Par ailleurs, le SCPC assure des enseignements ou des modules de formation dans plusieurs universités françaises Aix-en-Provence, Créteil, Lyon, Paris I, Paris II, Rouen, Strasbourg). Il convient à cet égard d’indiquer qu’il participe à la mise en place d’un diplôme de troisième cycle à l’université Robert-Schuman de STRASBOURG sur « la détection, la prévention et le contrôle du risque de fraude, de blanchiment et de corruption » qui s’adresse à des étudiants « Bac+5 » et à des professionnels (magistrats, avocats, commissaires aux comptes, experts comptables, auditeurs, etc…).
Enfin, le service a reçu trois stagiaires de niveau universitaire (diplôme d’études approfondies, diplôme d’études supérieures spécialisées, thèse d’Etat) au cours de l’année écoulée, ne pouvant à son regret, satisfaire qu’une faible partie de la demande.
Conclusion et réalité.
Il est utile de préciser que ceux qui violent le plus souvent les lois appartiennent à l'élite. C'est surtout vrai dans les provinces, les villes moyenes où tous les membres liés à une fonction de l'état se connaissent. Il existe donc des arrangements entre membres d'une même "caste" au détriment bien évidemment des citoyens. Dans ces cas particuliers, le secrets de l'instruction, comme le reconnaîtra d'ailleurs le Procureur de Montgolfier au cours d'une émission de télé, aboutiré au classement sans suite de certaines affaires, notamment celles où sont impliqués des élus locaux et politiques.

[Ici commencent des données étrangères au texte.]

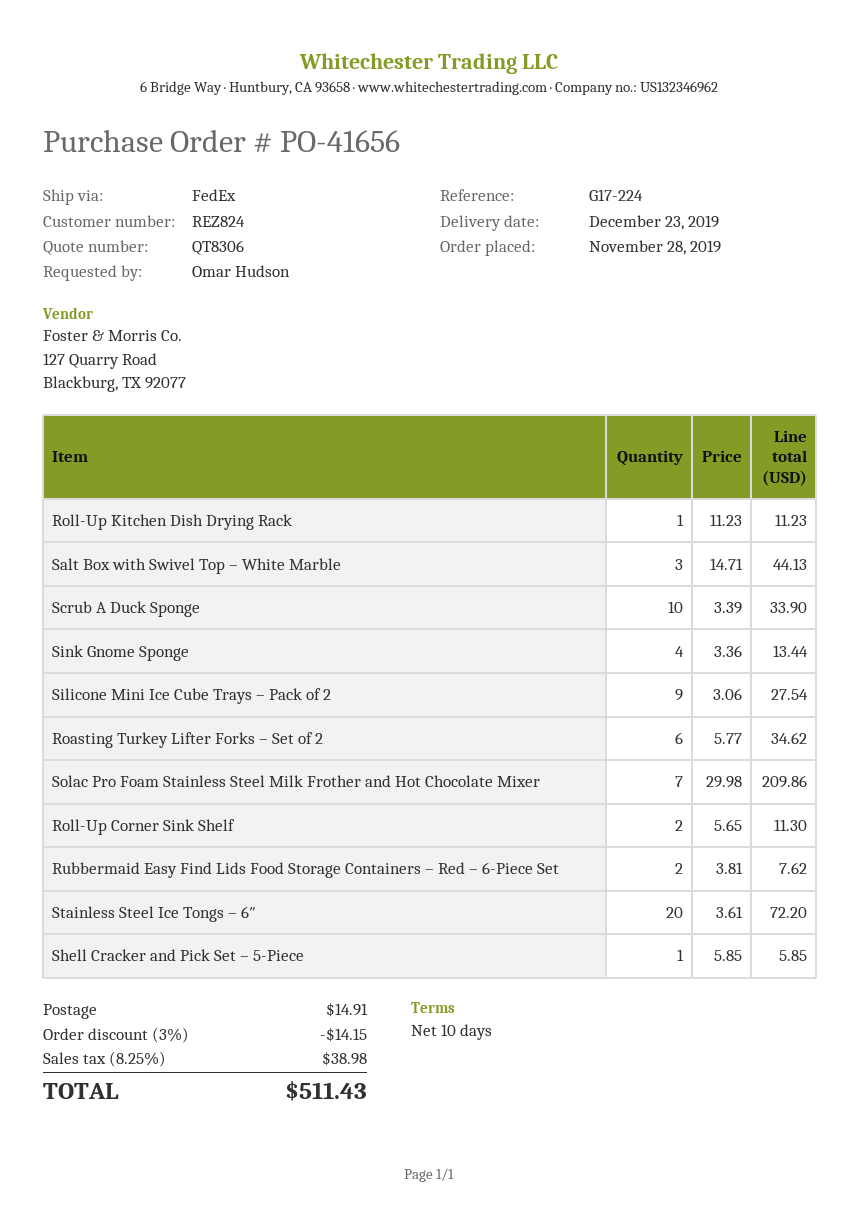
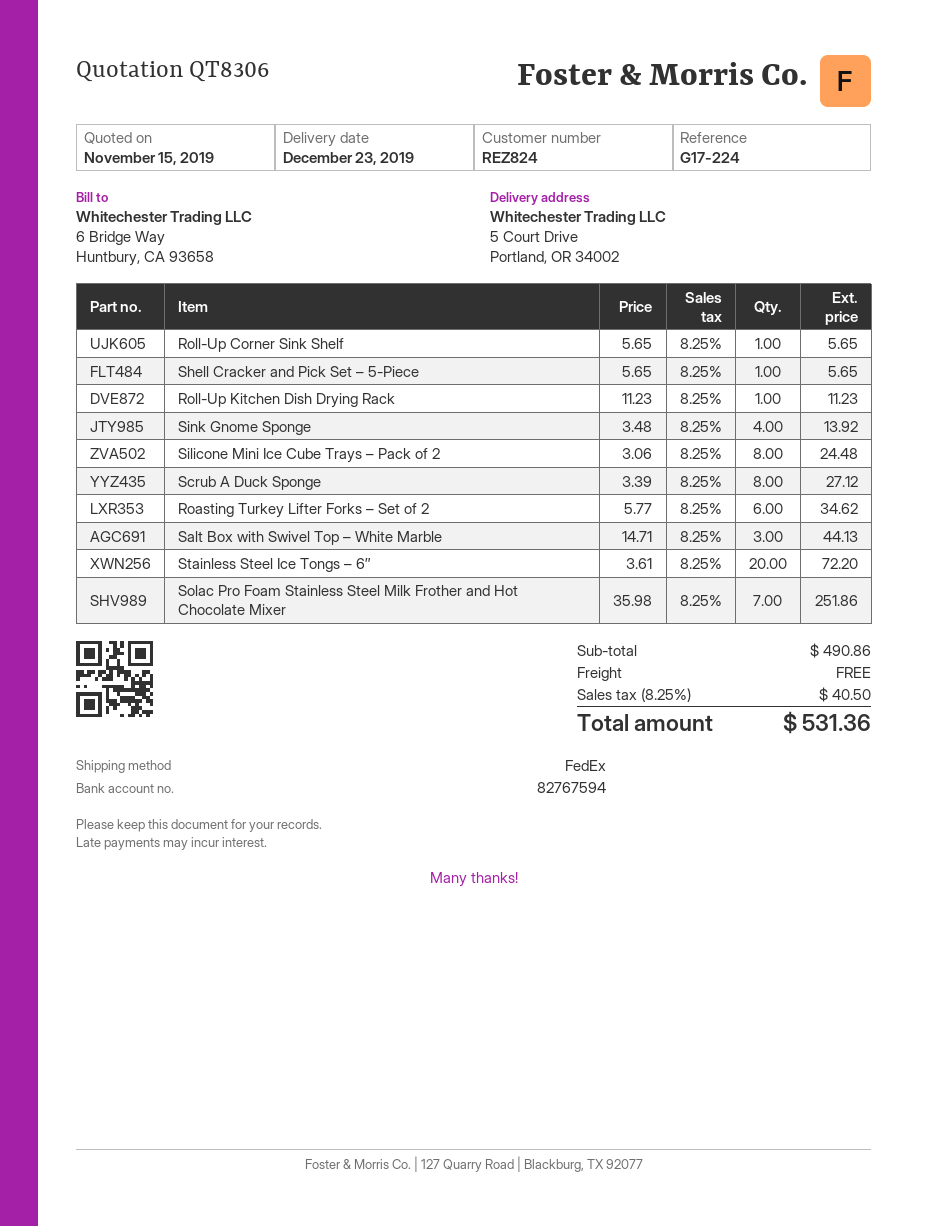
Scrub A Duck Sponge: 10 x 3.39 = 33.90 -> 8 x 3.39 = 27.12
Sink Gnome Sponge: 4 x 3.36 = 13.44 -> 4 x 3.48 = 13.92
Silicone Mini Ice Cube Trays – Pack of 2: 9 x 3.06 = 27.54 -> 8 x 3.06 = 24.48
Solac Pro Foam Stainless Steel Milk Frother and Hot Chocolate Mixer: 7 x 29.98 = 209.86 -> 7 x 35.98 = 251.86
Roll-Up Corner Sink Shelf: 2 x 5.65 = 11.30 -> 1 x 5.65 = 5.65
Rubbermaid Easy Find Lids Food Storage Containers – Red – 6-Piece Set: 2 x 3.81 = 7.62 -> none
Shell Cracker and Pick Set – 5-Piece: 1 x 5.85 = 5.85 -> 1 x 5.65 = 5.65
discount: 3% = 14.15 -> none
shipping: 14.91 -> 0.00
tax: 8.25% = 38.98 -> 8.25% = 40.50
total: 511.43 -> 531.36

Il apparaît dans de nombreuses affaires, que ce sont des cercles de notables locaux, les magistrats qui sont chargés de faire appliquer la loi, qui la viole le plus souvent, qu'ils soient maires, députés, préfets, huissiers, notaires, juges, procureurs, présidents de tribunaux, ministres, et autres. Certains de ces magistrats ont d'ailleurs fait l'objet de suspension. D'autres continuent en toute impunité à commettre des malversations, en raison de lois sur l'interdiction de commenter une décision de justice ou même d'exprimer une opinion, ce qui constitue il faut le savoir, une violation de l'article 10 de la convention européenne des droits de l'homme (voir 05-28.htm).